## [YOUR TASK]
For the material below, reproduce exactly each line from the one that has "none -> [50,86,406,267]" through the one that has "[34,623,267,645] admin 14", and no others; pictures stay out.

## [MATERIAL SHOWN]
------------------------
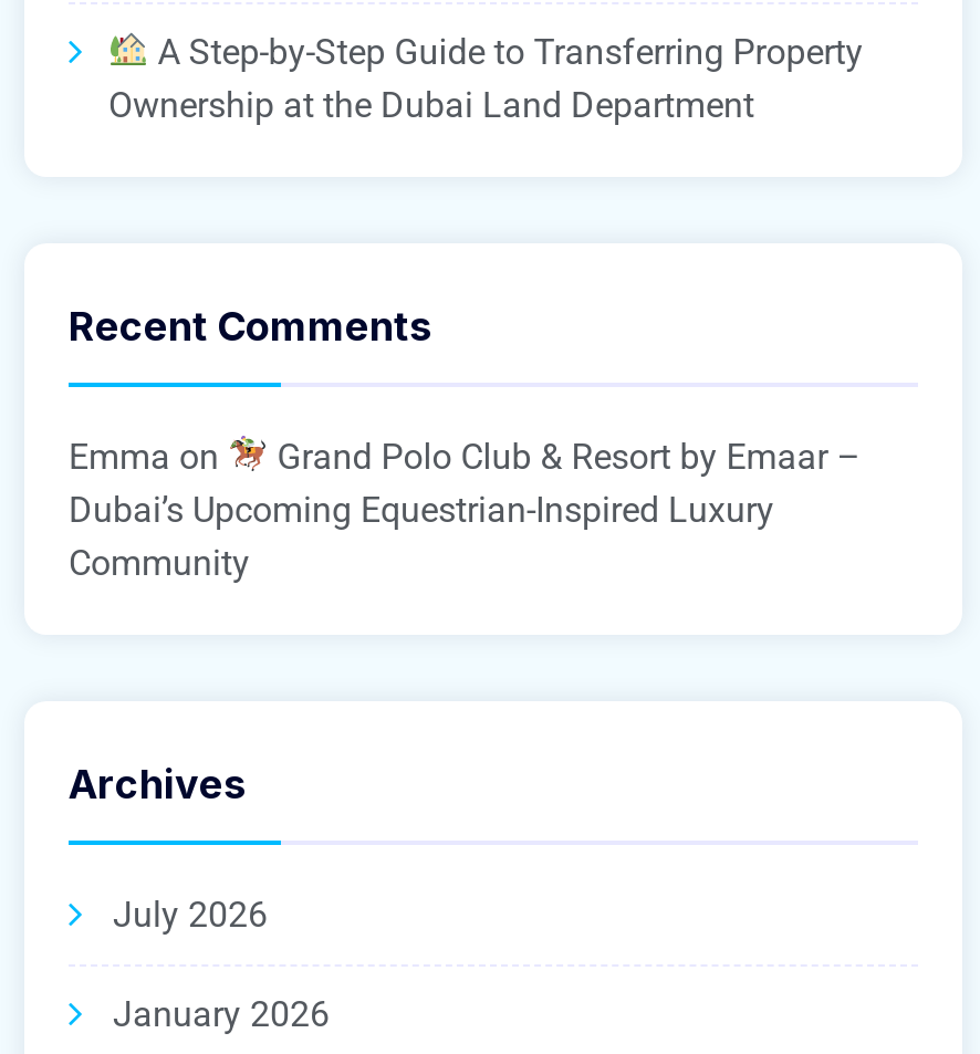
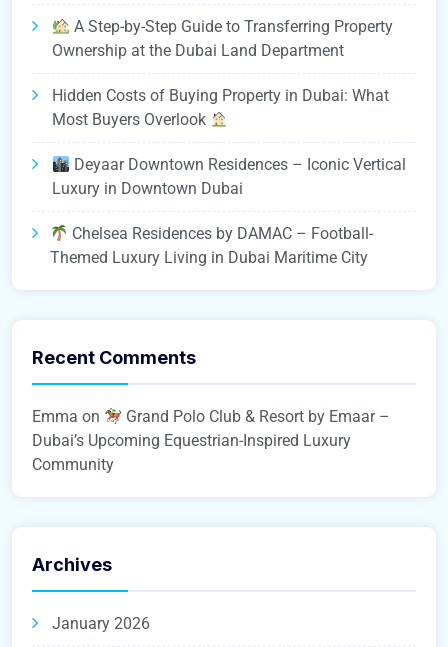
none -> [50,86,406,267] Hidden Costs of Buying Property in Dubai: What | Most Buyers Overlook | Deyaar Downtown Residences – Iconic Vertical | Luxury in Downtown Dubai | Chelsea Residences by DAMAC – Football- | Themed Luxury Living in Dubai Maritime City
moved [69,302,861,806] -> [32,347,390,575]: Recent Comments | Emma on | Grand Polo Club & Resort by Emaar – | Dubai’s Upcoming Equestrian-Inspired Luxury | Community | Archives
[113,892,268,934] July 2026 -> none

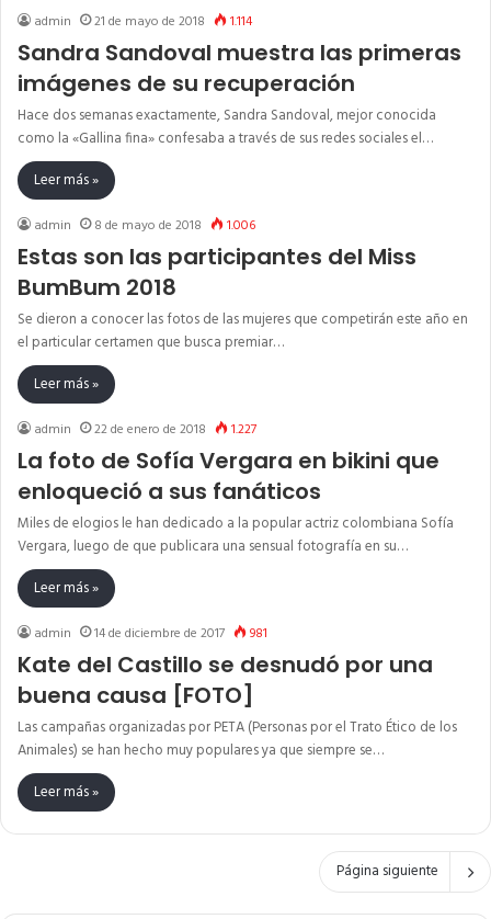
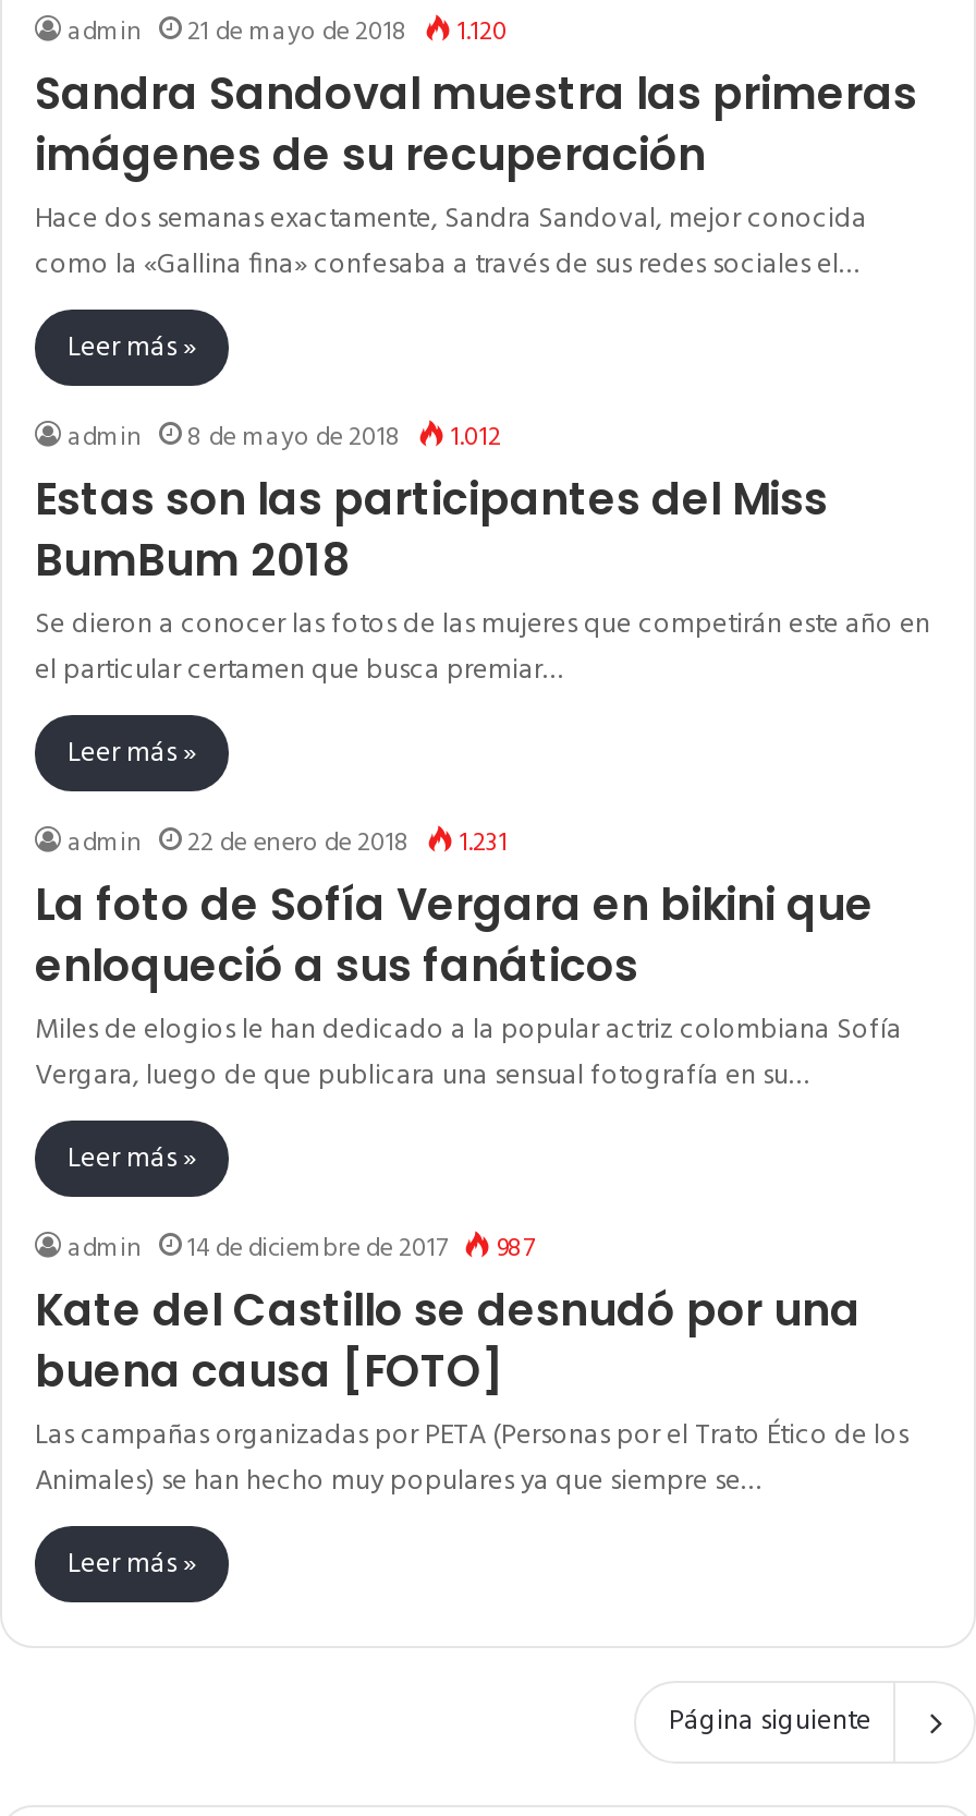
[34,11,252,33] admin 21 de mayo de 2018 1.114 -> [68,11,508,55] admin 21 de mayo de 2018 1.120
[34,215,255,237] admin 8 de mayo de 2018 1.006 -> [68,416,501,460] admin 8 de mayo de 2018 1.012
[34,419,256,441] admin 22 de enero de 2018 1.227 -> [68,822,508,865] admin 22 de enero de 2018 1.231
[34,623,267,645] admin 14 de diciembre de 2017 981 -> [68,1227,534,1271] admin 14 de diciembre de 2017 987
------------------------
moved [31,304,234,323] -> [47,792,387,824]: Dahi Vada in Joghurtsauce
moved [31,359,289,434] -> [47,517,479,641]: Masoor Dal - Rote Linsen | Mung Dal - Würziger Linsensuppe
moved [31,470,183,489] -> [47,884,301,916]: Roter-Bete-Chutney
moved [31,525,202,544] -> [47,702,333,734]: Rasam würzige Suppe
------------------------
## [SOLUTION]
none -> [50,86,406,267] Hidden Costs of Buying Property in Dubai: What | Most Buyers Overlook | Deyaar Downtown Residences – Iconic Vertical | Luxury in Downtown Dubai | Chelsea Residences by DAMAC – Football- | Themed Luxury Living in Dubai Maritime City
moved [69,302,861,806] -> [32,347,390,575]: Recent Comments | Emma on | Grand Polo Club & Resort by Emaar – | Dubai’s Upcoming Equestrian-Inspired Luxury | Community | Archives
[113,892,268,934] July 2026 -> none

[34,11,252,33] admin 21 de mayo de 2018 1.114 -> [68,11,508,55] admin 21 de mayo de 2018 1.120
[34,215,255,237] admin 8 de mayo de 2018 1.006 -> [68,416,501,460] admin 8 de mayo de 2018 1.012
[34,419,256,441] admin 22 de enero de 2018 1.227 -> [68,822,508,865] admin 22 de enero de 2018 1.231
[34,623,267,645] admin 14 de diciembre de 2017 981 -> [68,1227,534,1271] admin 14 de diciembre de 2017 987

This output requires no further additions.